Parsing, Revisited

We relied on the C standard library functions fgets() and scanf() for HTTP parsing in Chapter 5, Writing a Server the Old-Fashioned Way, and in Chapter 6, Doing I/O Right, with Event Loops, we still relied on scanf. However, these began to feel increasingly clunky when driven by libuv’s asynchronous, buffer-based I/O design. Although the code we wrote performed reasonably well, it did so at the expense of handling certain real-world edge cases.

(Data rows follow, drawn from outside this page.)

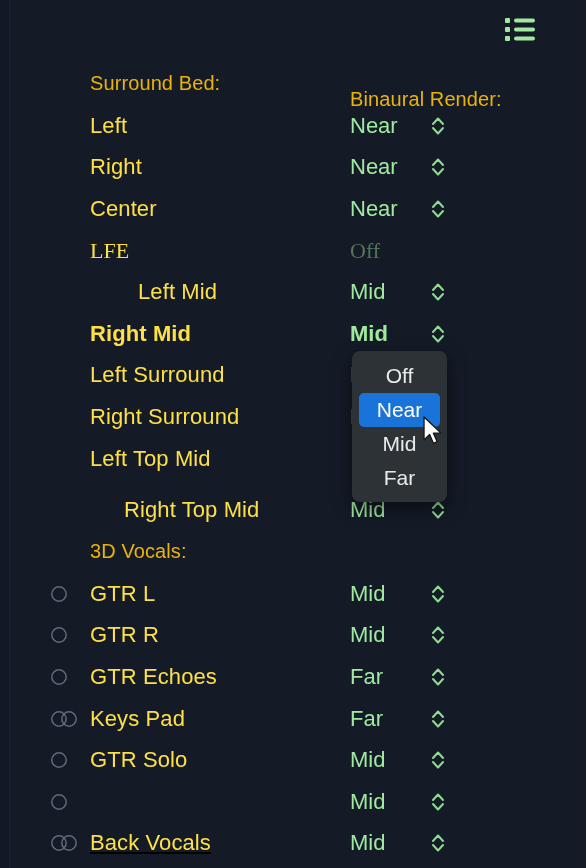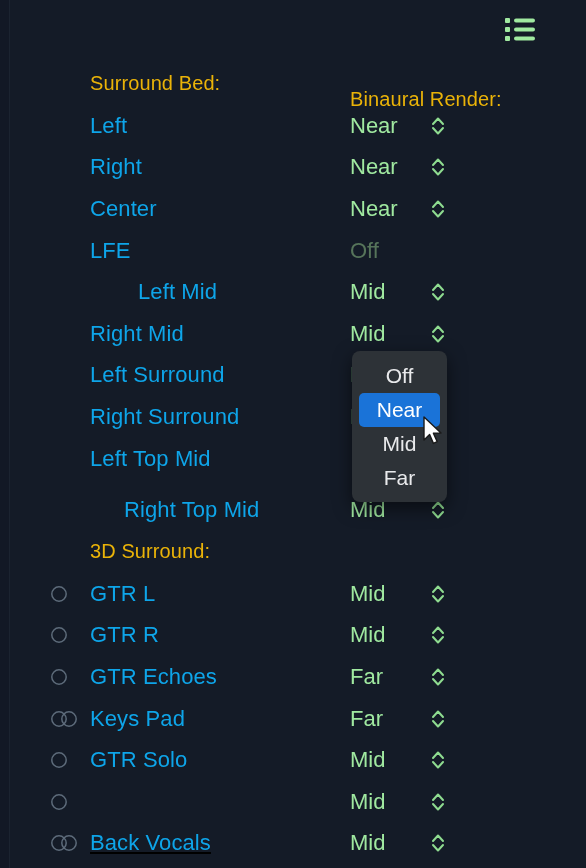"Left" .row .name { color: #0ea5e9 -> #fde047 }
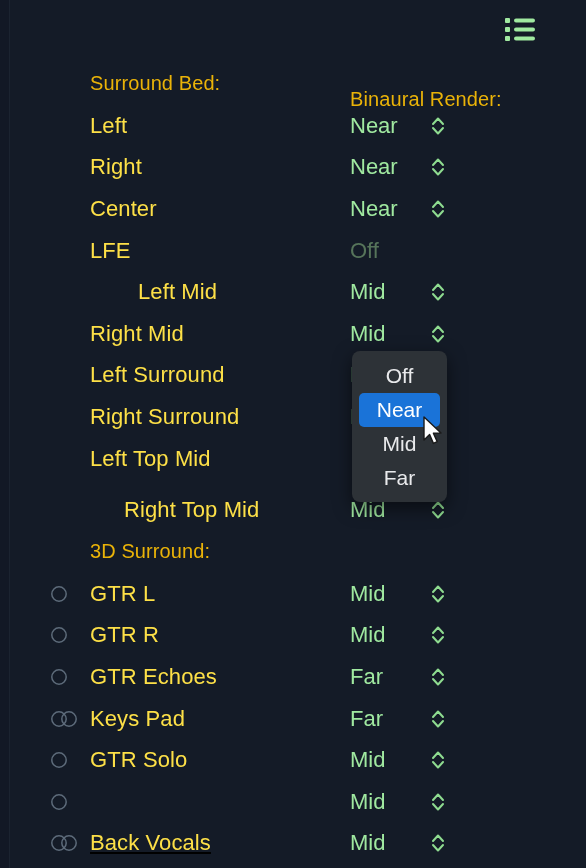"LFE" div.row { font-family: none -> Liberation Serif, serif }
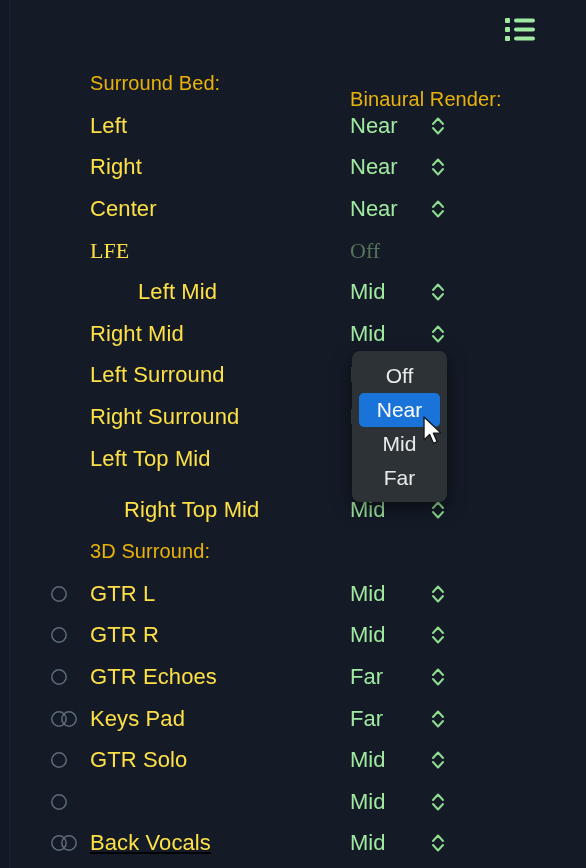"Right Mid" div.row { font-weight: none -> bold }
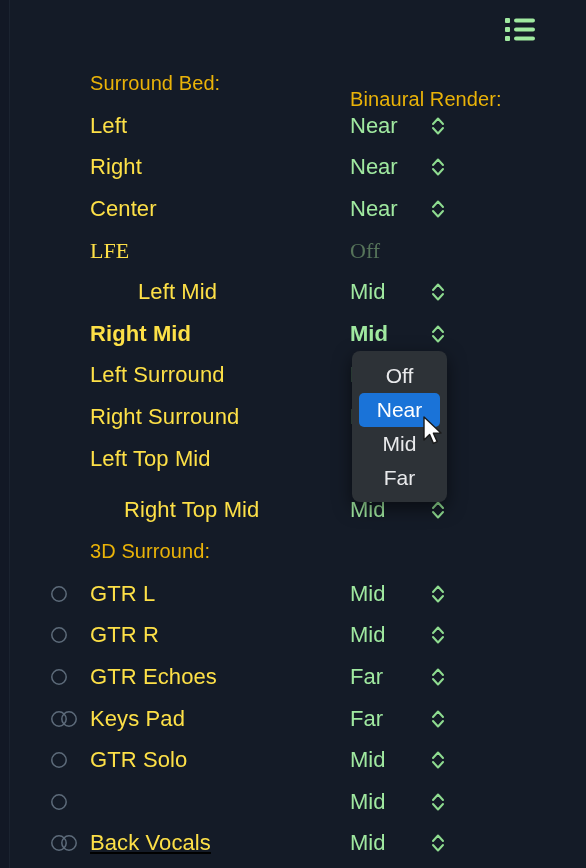"3D Surround:" div.section-label { text: Surround -> Vocals }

We’ll solve these problems by introducing another external C library: the node.js http-parser library,[56] which is a low-level C library that is tightly integrated with libuv in the node.js core.

The http-parser API

http-parser and libuv really do go together like peanut butter and jelly; the parser API has just a handful of methods we’ll need to call, and two structs. Unlike with our libuv and libcurl bindings, we won’t be able to model these as opaque pointers. Instead, we’ll need to correctly model all of the external-facing fields of the parser object so we can pull out its state when needed.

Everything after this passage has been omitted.